I want to sell my house, but there’s nothing to buy!

By: Sally Grenier
Broker/Owner
Grenier Real Estate

I’ve been running into this dilemma a lot lately. So many homeowners want to take advantage of this great seller’s market, but the problem is finding something to buy. If you’re staying within the same general area (where market conditions are similar), it can be a frustrating and trying proposition.

Generally speaking, in the Denver real estate market and Boulder real estate market, most homes (in good areas, in competitive price ranges) are going under contract within a few days, with multiple offers and usually going above asking price.

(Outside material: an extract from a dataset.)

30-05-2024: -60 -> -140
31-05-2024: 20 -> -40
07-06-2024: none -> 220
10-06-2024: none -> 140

It’s even more difficult if you have to buy something contingentupon selling your current home (which most sellers do). This puts clients between a rock and a hard place. Sellers don’t want to list their home until they know they can successfully buy a new home. But you can’t get an offer accepted on a new home, until you have your current home listed, under contract and ideally through inspection & appraisal.

So…how do you sell and buy in this crazy hot Seller’s Market?! Here are some options:

1. Long Closing — This is when we list your house, get it under contract, and get all contingencies out of the way within 2-3 weeks (inspection, appraisal, loan approval, etc.). However, we negotiate with buyers to close 2-3 months out. Ideally, this gives sellers enough time to find a new home, get it under contract and have the closing date coincide with the sale of your current home.

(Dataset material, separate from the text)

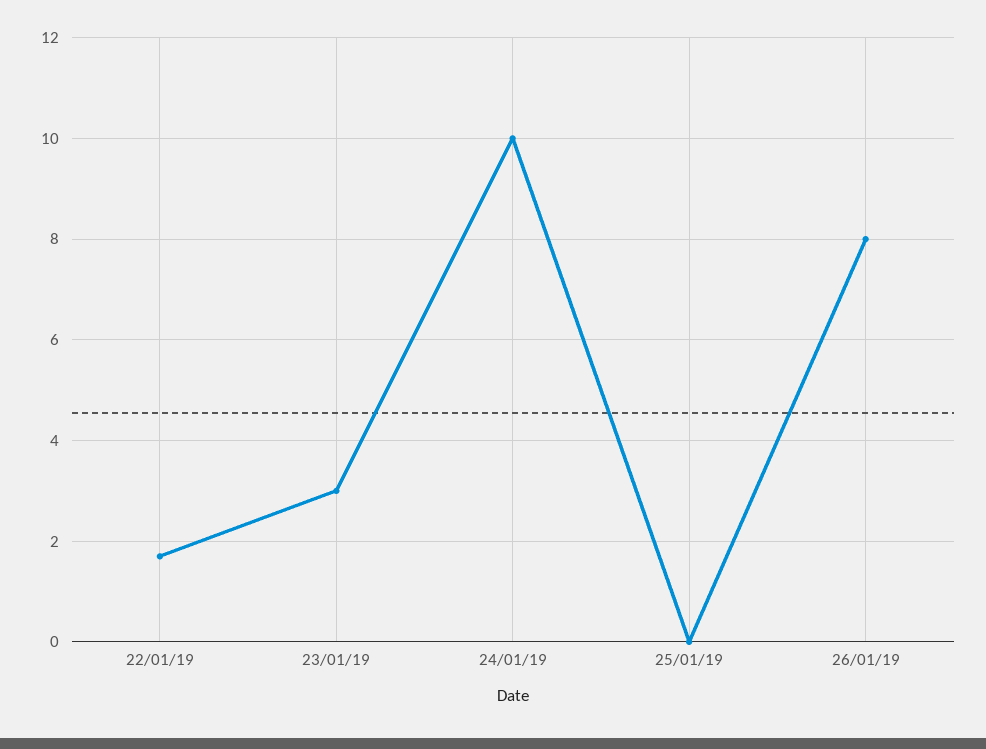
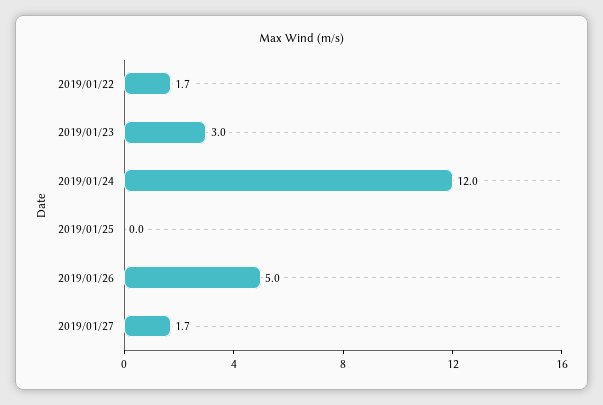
24/01/19: 10 -> 12
26/01/19: 8 -> 5
2019/01/27: none -> 1.7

Pros:No “double move” and no double mortgage risk. Most buyers in this market are more than willing to negotiate with sellers and are happy to accept a long escrow period.

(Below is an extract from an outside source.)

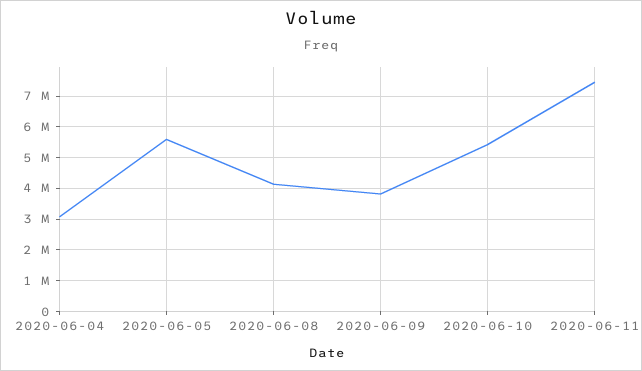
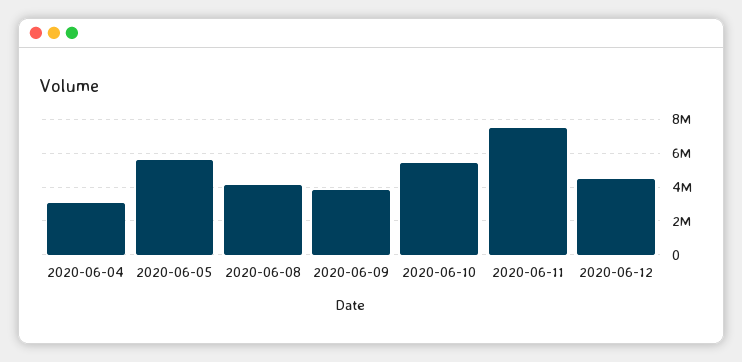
2020-06-12: none -> 4500000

Cons: Even with your home under contract, it may be a challenge to get an offer accepted with a contingency (i.e. If you’re competing with other buyers who don’t have a contingency). Also, you’re committing to an actual closing date. If you don’t find a new home during that time, you’ll be selling your home with nowhere to go.

2. Rent Back — This is when we list your house, get it under contract, and closed (within about 4-6 weeks) and negotiate a rent-back situation. After closing, you execute a “Post Occupancy Agreement” where you basically rent your house back from the new owners for a couple months.

Pros:Once your current home is sold, you’ll have better success at getting a new home under contract (without the contingency). No double move and no double mortgage risk. Many buyers are also open to this type of scenario.

Cons:Your rent will likely be higher than your mortgage payment was. Also, lenders will only allow a 60 day rent-back period. If you can’t find and close on a new home within that time frame, you’ll have nowhere to go at the end of the rent-back period.

3. New Construction — Most builders will accept contingencies, as long as your home is under contract within a certain time period.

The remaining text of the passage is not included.